This guide will show you how to set up an app server with our app bundle. You will learn how to read and write data to the Shopware Admin API using an example of fetching dynamic translations for products when they are updated.

Prerequisites

  • Basic CLI usage (creating files, directories, running commands)
  • Installed shopware-cli tools
  • Installed symfony-cli
  • A running MariaDB or MySQL accessible to your development machine

Setting up the app template

First, we need to create a new Symfony project using Symfony-CLI

sh
symfony new translator-app

The app template contains a basic Symfony application.

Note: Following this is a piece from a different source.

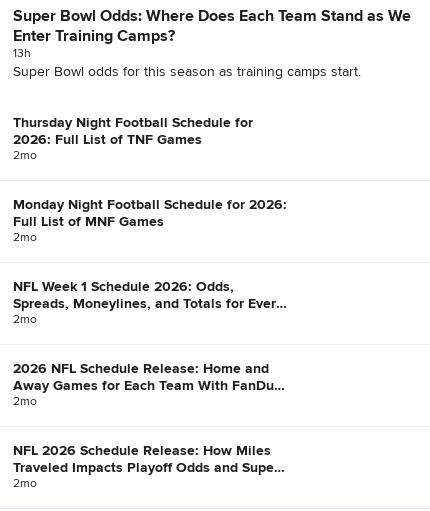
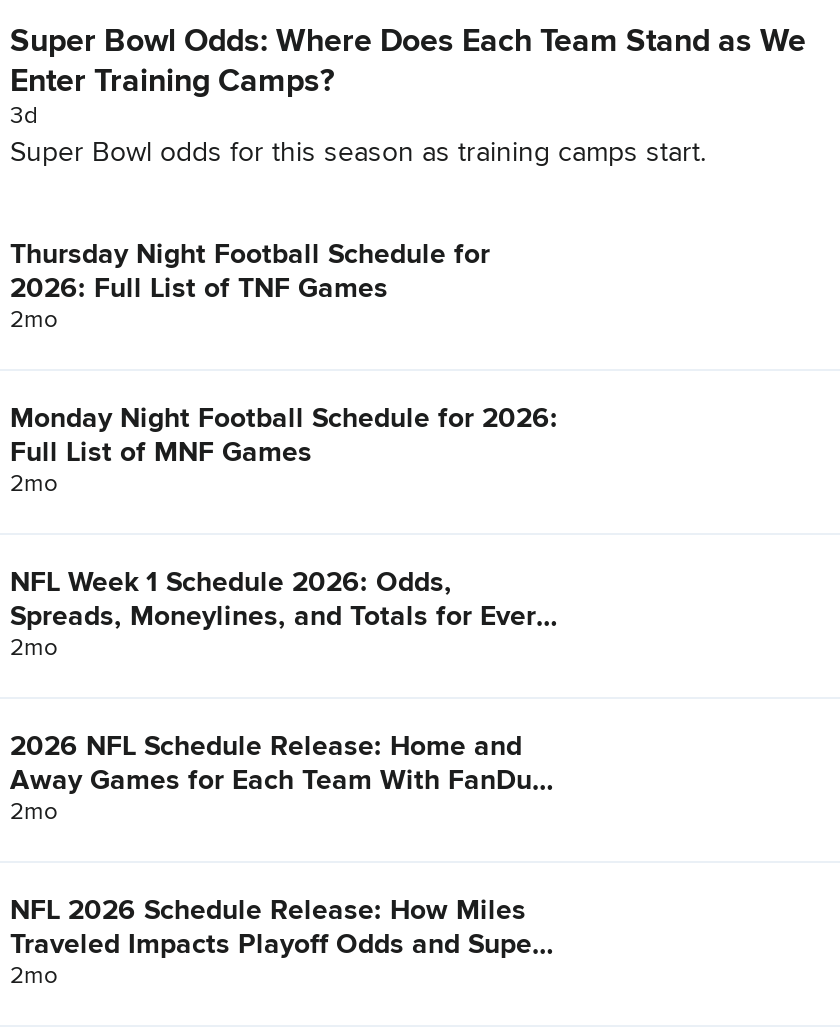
- 13h
+ 3d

Now we need to install the Shopware App Bundle with Composer:

sh
composer require shopware/app-bundle

WARNING

Make sure that you agree to second interaction of the bundle recipe. It will add your routing, register the bundle, and more. If you do not agree to it, you will have to create those manually (check files here)

shell
-  WARNING  shopware/app-bundle (>=1.0): From github.com/symfony/recipes-contrib:main
   The recipe for this package comes from the "contrib" repository, which is open to community contributions.
   Review the recipe at https://github.com/symfony/recipes-contrib/tree/main/shopware/app-bundle/1.0

    Do you want to execute this recipe?
    [y] Yes
    [n] No
    [a] Yes for all packages, only for the current installation session
    [p] Yes permanently, never ask again for this project
    (defaults to n): n

Modify the SHOPWARE_APP_NAME and SHOPWARE_APP_SECRET in the env to your app name./.env to ensure you can install the app in a store later. Also, configure the DATABASE_URL to point to your database:

sh
// .env
....

###> shopware/app-bundle ###
SHOPWARE_APP_NAME=TestApp
SHOPWARE_APP_SECRET=TestSecret
###< shopware/app-bundle ###

You can now start the application with symfony server:start -v.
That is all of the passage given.